Banks struggle to catch up in the Bitcoin race
Now, instead of warning regulators about cryptocurrencies, banking industry representatives are complaining that regulators didn’t act quickly enough and that their inaction cost banks valuable time. A sweet irony!
In fact, it is the entire so-called “traditional” financial ecosystem that this general skepticism has caused to lose precious time, and while decentralized finance is gaining momentum, the old economic world is lagging behind.
While there are noticeable developments, senior executives of the largest US banks are still not very enthusiastic about digital currencies. JP Morgan’s boss continues to be skeptical, and even if the time when he called Bitcoin a “fraud” seems long gone, distrust remains. More recently, he called Bitcoin “worthless”.
We also recall that three years ago, Bank of America CEO Brian Moynihan banned the company’s wealth managers from putting their clients’ money into cryptocurrency-related investments. What a contrast, when Bank of America just explained that Bitcoin’s growth was “only in its infancy.”
Also at BoA, some executives are more willingly embracing the crypto revolution. After years of privately ridiculing Bitcoin, Bank of America COO Thomas Montag asked one of his friends for a tutorial on cryptocurrencies. He also spends hours listening to lectures, reading books and meeting with crypto executives.

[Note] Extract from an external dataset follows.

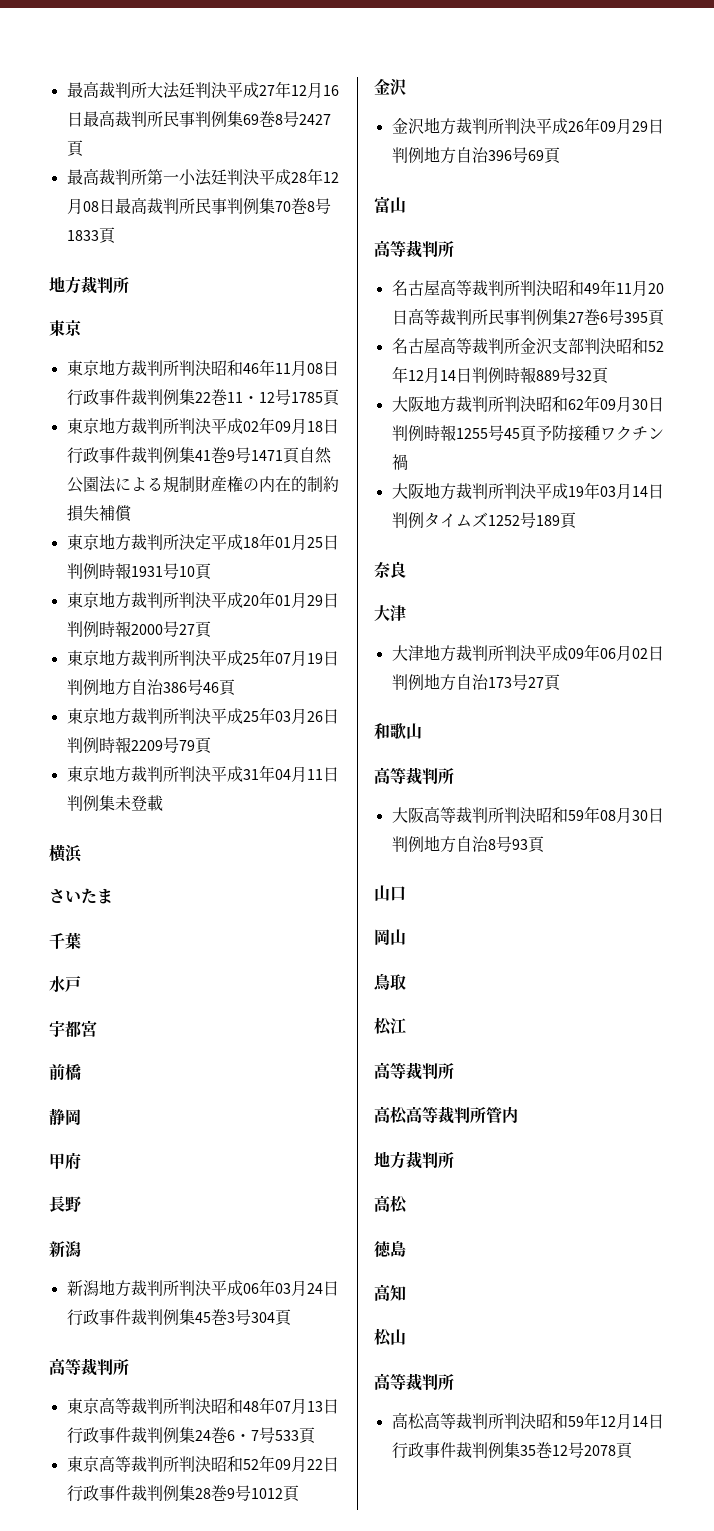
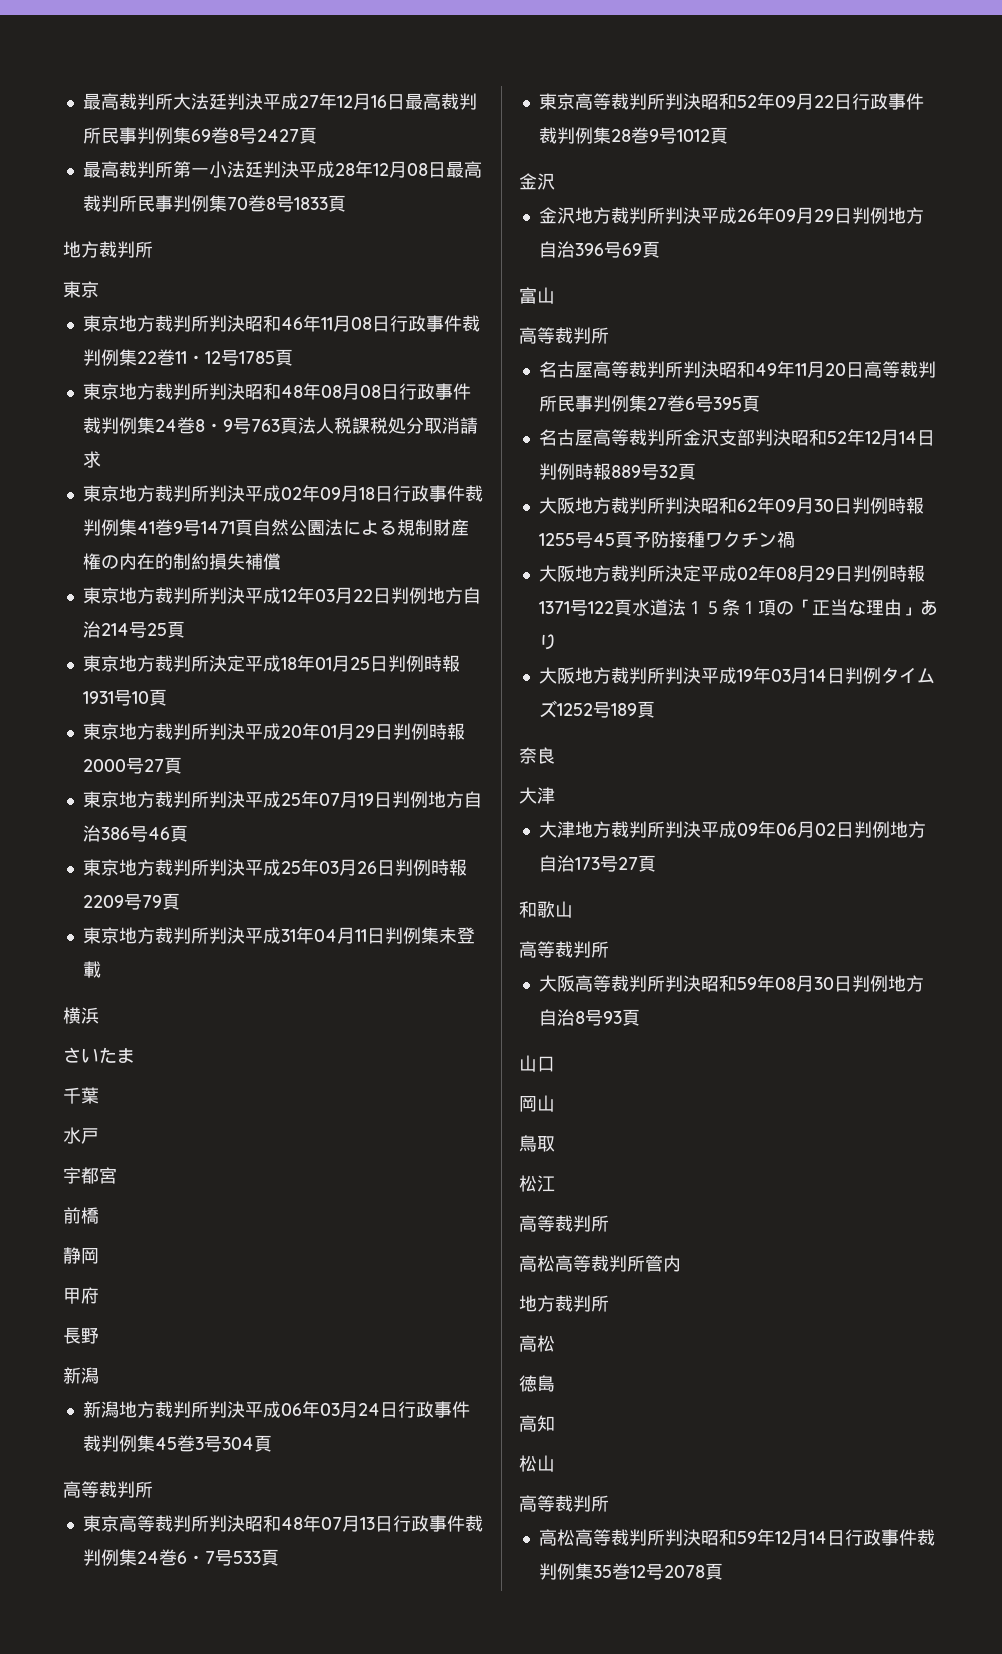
(340, 397) none -> [82,383,471,400] [82,417,478,434] [82,451,101,468] // 東京地方裁判所判決昭和48年08月08日行政事件裁判例集24巻8・9号763頁法人税課税処分取消請求
(132, 513) none -> [82,587,481,604] [82,621,185,638] // 東京地方裁判所判決平成12年03月22日判例地方自治214号25頁
(408, 462) none -> [538,565,925,582] [538,599,938,616] [538,634,557,650] // 大阪地方裁判所決定平成02年08月29日判例時報1371号122頁水道法１５条１項の「正当な理由」あり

An alternative financial system is emerging. Crypto startups are beginning to take the place of traditional banks by offering credit cards and loans. Individuals and businesses around the world are adopting digital currencies at a rapid pace. Even governments are getting involved. El Salvador, for example, recently declared that it will accept Bitcoin as legal tender and that the future of bitcoin mining (BTC) will be written in El Salvador.